Tibúrcia, nossa cozinheira, foi proibida de preparar ao
menos o café da manhã. De nada adiantou um e outro resmungar. Era dia
santificado, dia de chorar pelos nossos pecados. O jeito era fugir daquele luto,
dar uma escapadinha e contrabandear maria-mole, pão doce e balinha puxa-puxa
para o meu quarto. Sob o meu travesseiro Titia flagrou o resultado do meu furto
à despensa. Uma trilha de formiguinhas me dedurou. Apanhei: - Diva, estique sua
mão. Fechei os olhos e, enquanto meus dedos ardiam com a chinelada, escutei o “splac”
daquele chinelo de quarto, de tecido rosa, estalar em minha mão. Doeu,
muito!
Por sorte, o dia seguinte era aleluia! A fome era tanta que,
se eu pudesse, comeria um bolo sozinha. Deve vir desse episódio o meu atual
aumento de peso. Preciso anotar e contar à endocrinologista: tenho trauma de
Tia Deuzinete!
E lá estava a Titia, parada no topo da escada do ônibus. –
Não quero ajuda, sou velha, mas não estou imprestável!
Desceu a escada com muito sacrifício, um tanto aflitiva a
cena. Olhou-me com arzinho de nojo, mediu-me da cabeça aos pés. – Quem é você?
- Titia, querida, como a senhora está? Sou eu, sua sobrinha,
Diva!
- Diva? Engordou! Tá horrorosa!
Ela não precisava dizer mais nada. Eu levei Titia pra minha
casa, tentei acomodá-la da melhor forma possível. Foram quinze dias de
martírio, uma experiência que pretendo não repetir. Ela conseguiu me convencer
que minha cama, meu quarto, eram mais apropriados para o seu conforto e restabelecimento de sua saúde. E eu fui
dormir no quarto de hóspedes. Ela não
suportava: meu cachorro, o tempero da minha comida, meus amigos, meu
apartamento. Enfim, ela não me suportava e eu já começava a retribuir a esse
desafeto na mesma moeda. Descobri que eu odiava Tia Deuzinete!

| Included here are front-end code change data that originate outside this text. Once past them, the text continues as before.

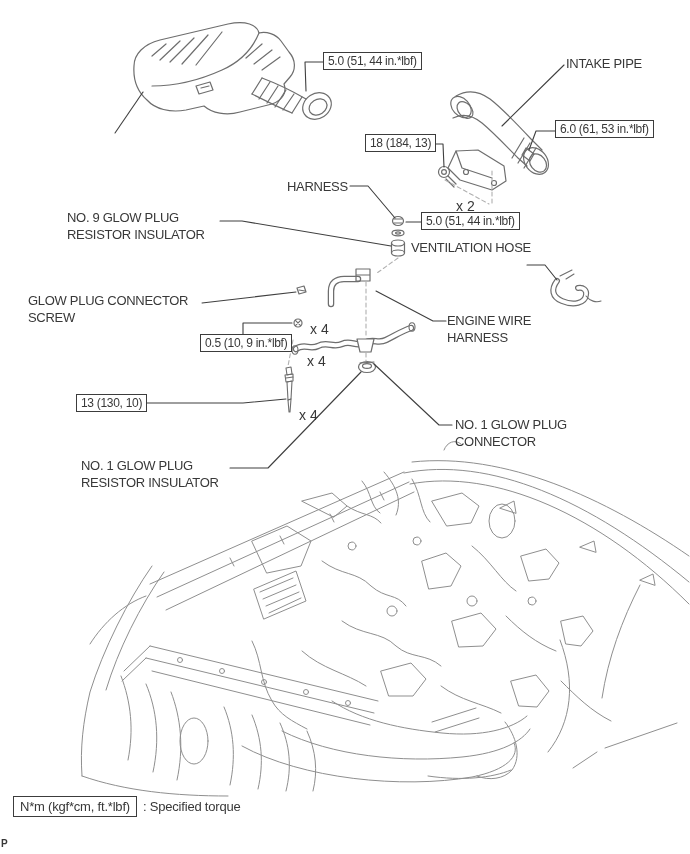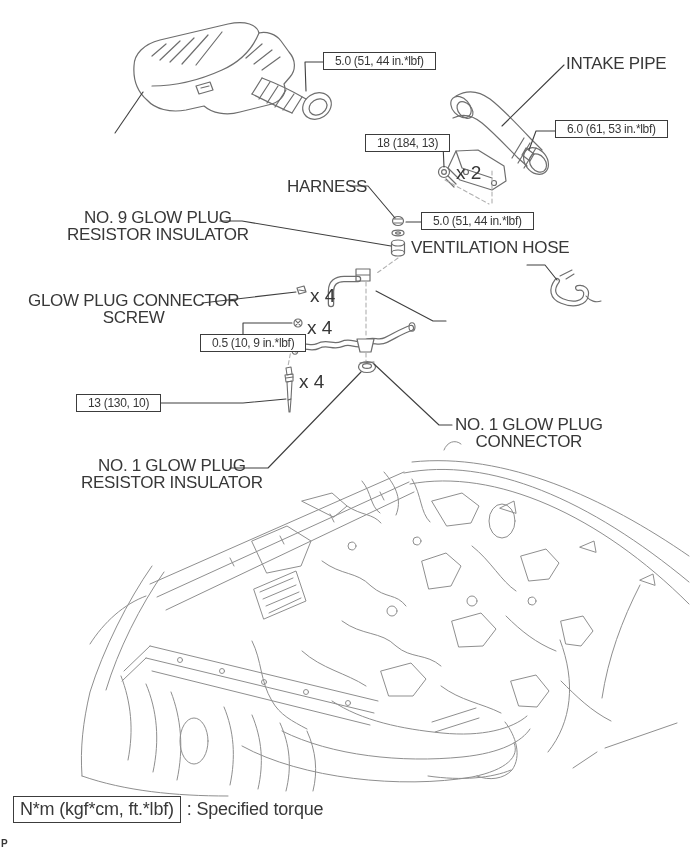--- a/index.html
+++ b/index.html
@@ -2,32 +2,32 @@
 <html><head>
 <meta charset="utf-8">
 <style>
   html,body{margin:0;padding:0;background:#fff;}
   .canvas{
     position:relative;width:690px;height:854px;background:#fff;overflow:hidden;
     font-family:"Liberation Sans","DejaVu Sans",sans-serif;color:#3c3c3c;
   }
   .artwork{position:absolute;left:0;top:0;width:690px;height:854px;}
   .callout{
-    position:absolute;font-size:17px;line-height:16.5px;letter-spacing:-0.3px;
-    white-space:pre-line;color:#383838;text-align:center;
+    position:absolute;font-size:13px;line-height:16.5px;letter-spacing:-0.3px;
+    white-space:pre-line;color:#383838;
   }
   .tbox{
     position:absolute;border:1.5px solid #3c3c3c;background:#fff;
     font-size:12px;line-height:14px;letter-spacing:-0.3px;
-    padding:1px 11px;white-space:nowrap;color:#383838;
-  }
-  .qty{position:absolute;font-size:19px;color:#383838;letter-spacing:0px;}
+    padding:1px 4px;white-space:nowrap;color:#383838;
+  }
+  .qty{position:absolute;font-size:14px;color:#383838;letter-spacing:0px;margin-top:36px;}
   .legend{
     position:absolute;left:13px;top:796px;display:flex;align-items:center;gap:6px;
-    font-size:18px;color:#383838;letter-spacing:-0.2px;
+    font-size:13px;color:#383838;letter-spacing:-0.2px;
   }
   .legend .lbox{
     border:1.5px solid #3c3c3c;background:#fff;padding:2px 6px;white-space:nowrap;
   }
   .pmark{position:absolute;left:1px;top:838px;font-size:10px;font-weight:bold;color:#383838;}
 </style>
 </head>
 <body>
 
 <div class="canvas">
@@ -253,20 +253,22 @@
     </g>
   </svg>
 
   <div class="callout" style="left:566px;top:56px">INTAKE PIPE</div>
   <div class="callout" style="left:287px;top:179px">HARNESS</div>
   <div class="callout" style="left:67px;top:210px">NO. 9 GLOW PLUG
 RESISTOR INSULATOR</div>
   <div class="callout" style="left:28px;top:293px">GLOW PLUG CONNECTOR
 SCREW</div>
   <div class="callout" style="left:411px;top:240px">VENTILATION HOSE</div>
+  <div class="callout" style="left:447px;top:313px">ENGINE WIRE
+HARNESS</div>
   <div class="callout" style="left:81px;top:458px">NO. 1 GLOW PLUG
 RESISTOR INSULATOR</div>
   <div class="callout" style="left:455px;top:417px">NO. 1 GLOW PLUG
 CONNECTOR</div>
 
   <div class="tbox" style="left:323px;top:52px">5.0 (51, 44 in.*lbf)</div>
   <div class="tbox" style="left:365px;top:134px">18 (184, 13)</div>
   <div class="tbox" style="left:555px;top:120px">6.0 (61, 53 in.*lbf)</div>
   <div class="tbox" style="left:421px;top:212px">5.0 (51, 44 in.*lbf)</div>
   <div class="tbox" style="left:200px;top:334px">0.5 (10, 9 in.*lbf)</div>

Para não ter que enfrentar a chatice de Titia eu comecei a
fazer hora extra no trabalho. Quando chegava em casa, ela estava dormindo e
roncando em minha saudosa caminha. Tudo correu relativamente mal, porém de modo
contornável, até o dia em que o vaso sanitário da suíte entupiu. Facilmente
descobri o que havia caído na privada. Essa mania de Titia deixar a dentadura
sobre a pia do banheiro terminou mal, muito mal. Foi necessário chamar o
encanador. Diagnóstico: o vaso sanitário precisava ser removido, para que a
dentadura fosse capturada e o encanamento desbloqueado. Enquanto isso, até que
enfim, Titia permaneceu de boca fechada, para que sua banguela não aparecesse. Após
esse episódio, Tia Deuzinete decidiu ir embora de minha casa. Um lar nada
cristão, em sua opinião. Ali, ninguém ia à missa, ninguém rezava o terço.
Pecadora que sou, não consegui convencê-la que a dentadura caiu no vaso por um
acidente. Chegou a insinuar que meu cachorro a pegou e atirou dentro da
privada. Impossível, Bono é baixinho e não alcança a pia do banheiro.
Prima Rosa veio buscar Tia Deuzinete. Acompanhei as duas até
o portão, ajudei a acomodar as malas no bagageiro do carro. Enquanto o veículo
fazia a curva lá embaixo na minha rua, eu suspirei feliz, dando pulinhos de
alegria e fazendo tchauzinho. Que felicidade
a minha, ufa! Até que enfim pode tomar
posse do meu quarto novamente. Precisei trocar os travesseiros, com odor inexplicável, e o
colchão, que estava mijado. De resto, tudo pareceu de volta ao normal. Que bom ter
minha vidinha de volta! Lar, doce lar!